Why CCMR Matters for Students and Parents

For students, CCMR is less about a single test and more about having multiple paths to demonstrate readiness. A student who struggles with the SAT might still qualify through an AP exam score, an industry certification, or military enlistment. Schools are incentivized to offer a variety of these pathways, which means students in districts that take CCMR seriously often have access to more CTE programs, more dual credit options, and better test preparation resources.
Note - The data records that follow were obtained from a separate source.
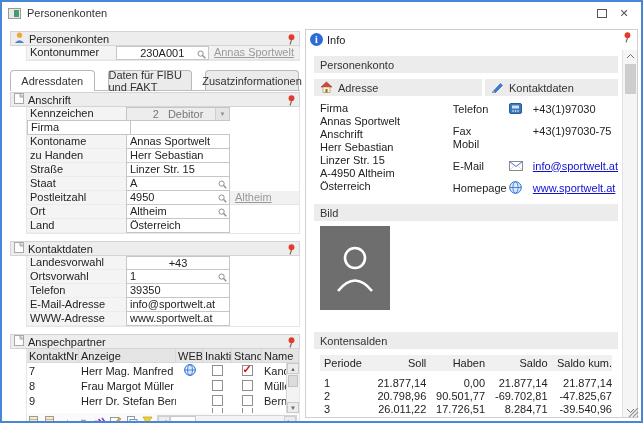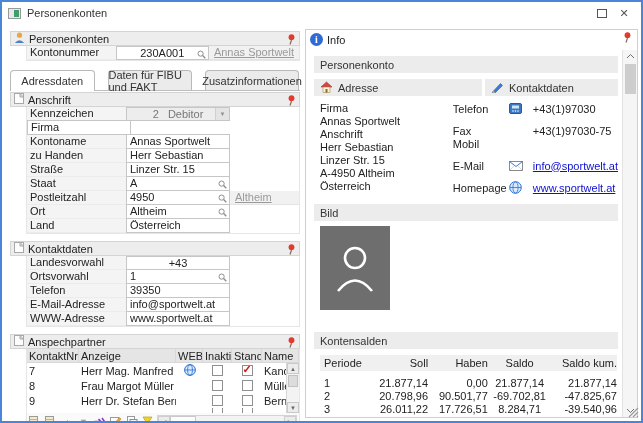--- a/index.html
+++ b/index.html
@@ -76,25 +76,25 @@
   .addr{width:168px;line-height:13px;padding-left:6px;box-sizing:border-box;}
   .cgrid{flex:1;}
   .crow{display:flex;align-items:center;height:13px;}
   .crow.sp{margin-bottom:9px;}
   .clabel{width:56px;}
   .cicon{width:24px;display:flex;align-items:center;}
   .cval{flex:1;white-space:nowrap;}
   .blink{color:#0f0fd0;text-decoration:underline;cursor:pointer;}
   .photo{width:70px;height:84px;background:#6e6e6e;margin:5px 0 0 6px;display:flex;align-items:center;justify-content:center;}
   .mt10{margin-top:10px;} .mt22{margin-top:22px;}
-  .ktable{margin:6px 1px 0 6px;}
+  .ktable{margin:6px 6px 0 6px;}
   .krow{display:flex;height:13px;line-height:12px;}
   .khead{height:16px;background:#f0f0f0;margin-bottom:6px;align-items:center;}
   .k0{width:50px;padding-left:4px;box-sizing:border-box;} .kn{width:62px;text-align:right;display:inline-block;}
-  .k3{width:66px;text-align:center;} .k4{width:68px;text-align:right;}
+  .k3{width:66px;text-align:right;} .k4{width:68px;text-align:right;}
   .iscroll{position:absolute;right:0;top:20px;bottom:0;width:15px;background:#f5f5f5;border-left:1px solid #e2e2e2;box-sizing:border-box;display:flex;flex-direction:column;align-items:center;}
   .ichev{height:12px;color:#707070;display:flex;align-items:center;justify-content:center;width:100%;}
   .ithumb{width:11px;height:30px;background:#cdcdcd;margin-top:2px;}
   .isp{flex:1;}
   .grip{position:absolute;right:2px;bottom:1px;}
 </style>
 </head>
 <body>
 
 <div class="window">

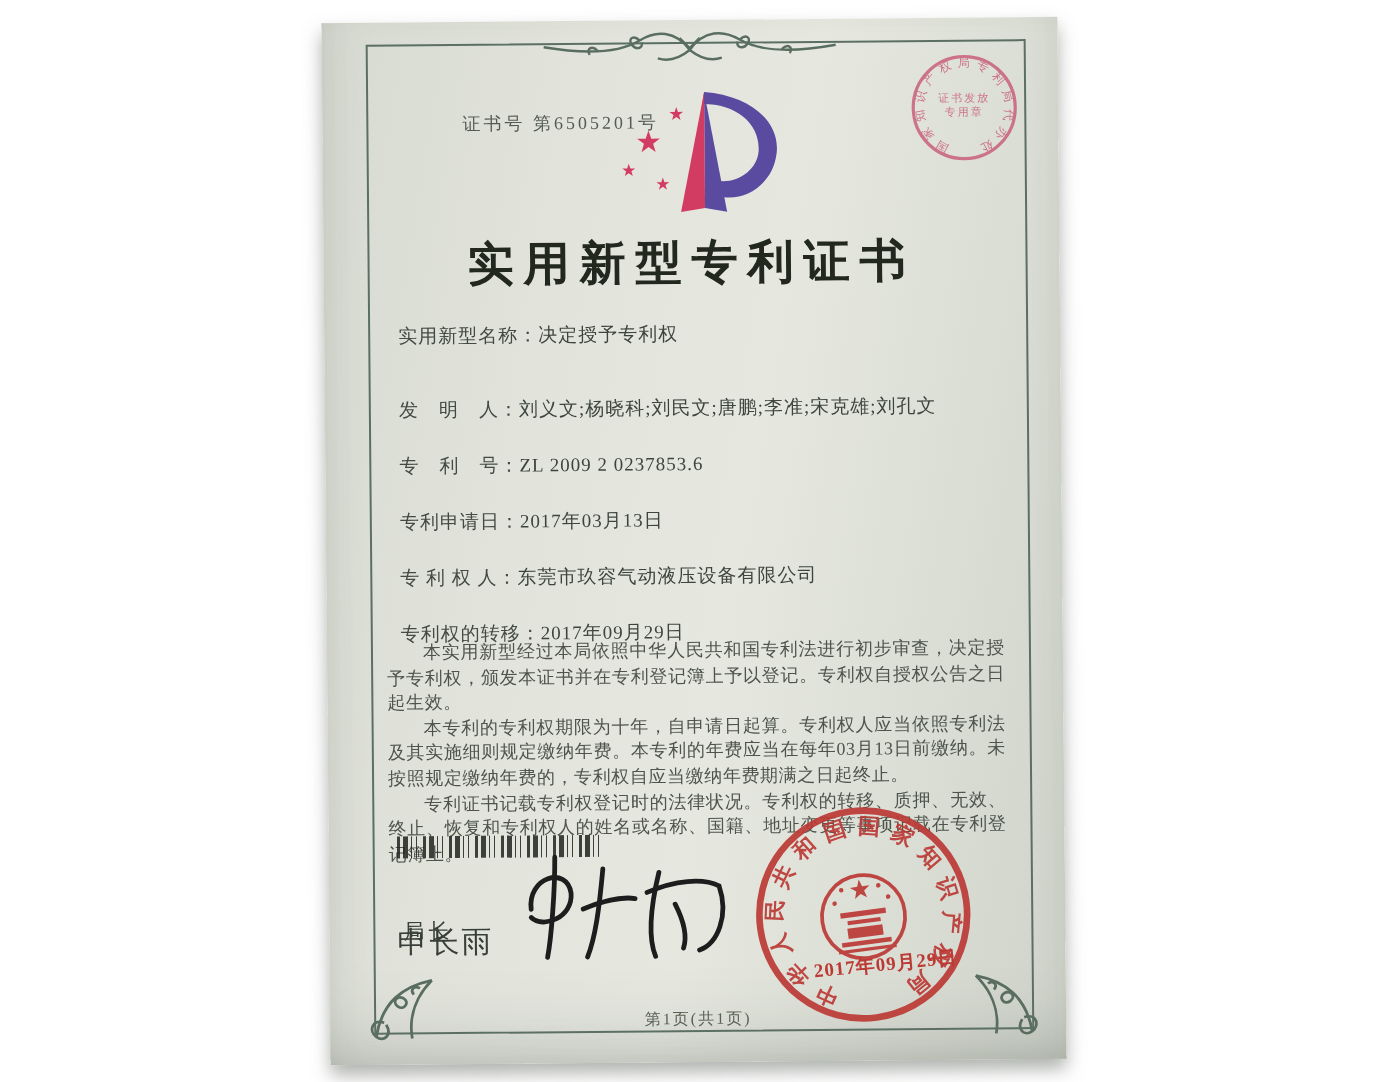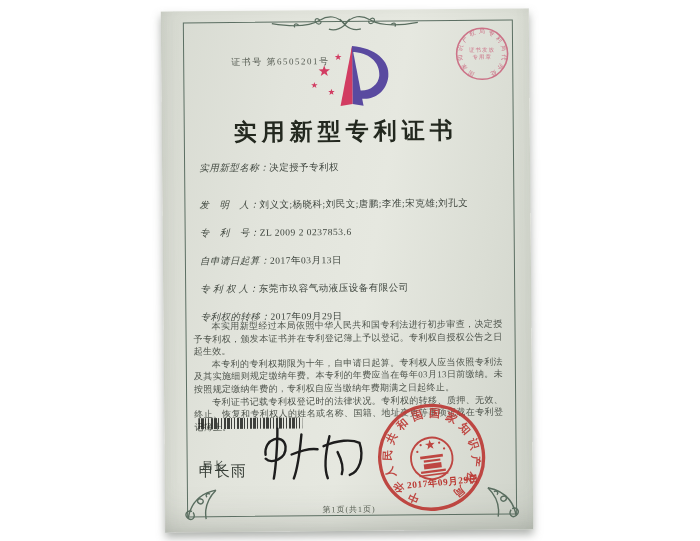--- a/index.html
+++ b/index.html
@@ -28,21 +28,21 @@
   .orn-br{right:11px;bottom:9px;transform:scaleX(-1);}
   .cert-no{
     position:absolute;left:30px;top:45px;font-size:9px;letter-spacing:1.5px;color:#555b52;margin-left:40px;
   }
   .logo{position:absolute;left:146px;top:34px;width:92px;height:74px;}
   .title{
     position:absolute;left:0;right:0;top:106px;text-align:center;
     font-size:23px;font-weight:700;letter-spacing:5px;color:#23281f;
   }
   .field{position:absolute;left:37px;right:26px;font-size:9.5px;color:#434a42;letter-spacing:.5px;white-space:nowrap;}
-  .flabel{color:#434a42;font-style:italic;}
+  .flabel{color:#434a42;}
   .fvalue{color:#3d443d;}
   .body-text{
     position:absolute;left:30px;right:29px;top:309px;
     font-size:9px;line-height:12.6px;color:#4e544c;text-align:justify;letter-spacing:.3px;
   }
   .body-text p{margin:0;text-indent:2em;}
   .barcode{
     position:absolute;left:34px;top:407px;width:104px;height:11px;
     background:repeating-linear-gradient(90deg,
       #20221f 0 1.5px,transparent 1.5px 3px,
@@ -132,21 +132,21 @@
     <div class="field" style="top:151px">
       <span class="flabel">实用新型名称：</span><span class="fvalue">决定授予专利权</span>
     </div>
     <div class="field" style="top:188px">
       <span class="flabel">发　明　人：</span><span class="fvalue">刘义文;杨晓科;刘民文;唐鹏;李准;宋克雄;刘孔文</span>
     </div>
     <div class="field" style="top:216px">
       <span class="flabel">专　利　号：</span><span class="fvalue">ZL 2009 2 0237853.6</span>
     </div>
     <div class="field" style="top:244px">
-      <span class="flabel">自申请日起算：</span><span class="fvalue">2017年03月13日</span>
+      <span class="flabel">专利申请日：</span><span class="fvalue">2017年03月13日</span>
     </div>
     <div class="field" style="top:272px">
       <span class="flabel">专 利 权 人：</span><span class="fvalue">东莞市玖容气动液压设备有限公司</span>
     </div>
     <div class="field" style="top:300px">
       <span class="flabel">专利权的转移：</span><span class="fvalue">2017年09月29日</span>
     </div>
 
     <div class="body-text">
       <p>本实用新型经过本局依照中华人民共和国专利法进行初步审查，决定授予专利权，颁发本证书并在专利登记簿上予以登记。专利权自授权公告之日起生效。</p>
For parents, a school’s CCMR rate is one of the most practical numbers in its accountability profile. It tells you what percentage of graduates left with a concrete credential or demonstrated skill, not just a diploma. You can find your school’s CCMR data through TEA’s performance reporting tools, which break down results by indicator type and student group. A school with a high overall rating but a low CCMR rate may be strong on test scores for younger students but weaker at preparing seniors for what comes next.

What’s Changing

TEA continues to raise the bar on what counts for CCMR credit, particularly around career certifications. The shift from “concentrator” to “completer” requirements means students will need deeper engagement with their CTE programs rather than just picking up a single certification. By the 2028 accountability year (class of 2027), only certifications from the newer 2025-2030 IBC list will count, and students must reach completer status in an aligned program of study.

These changes mean schools are rethinking how they structure CTE pathways, pushing students toward completing full sequences of courses rather than sampling across multiple programs. For students entering high school now, the practical takeaway is to choose a CTE track early if career readiness is part of their plan, so they have enough time to complete the required coursework before graduation.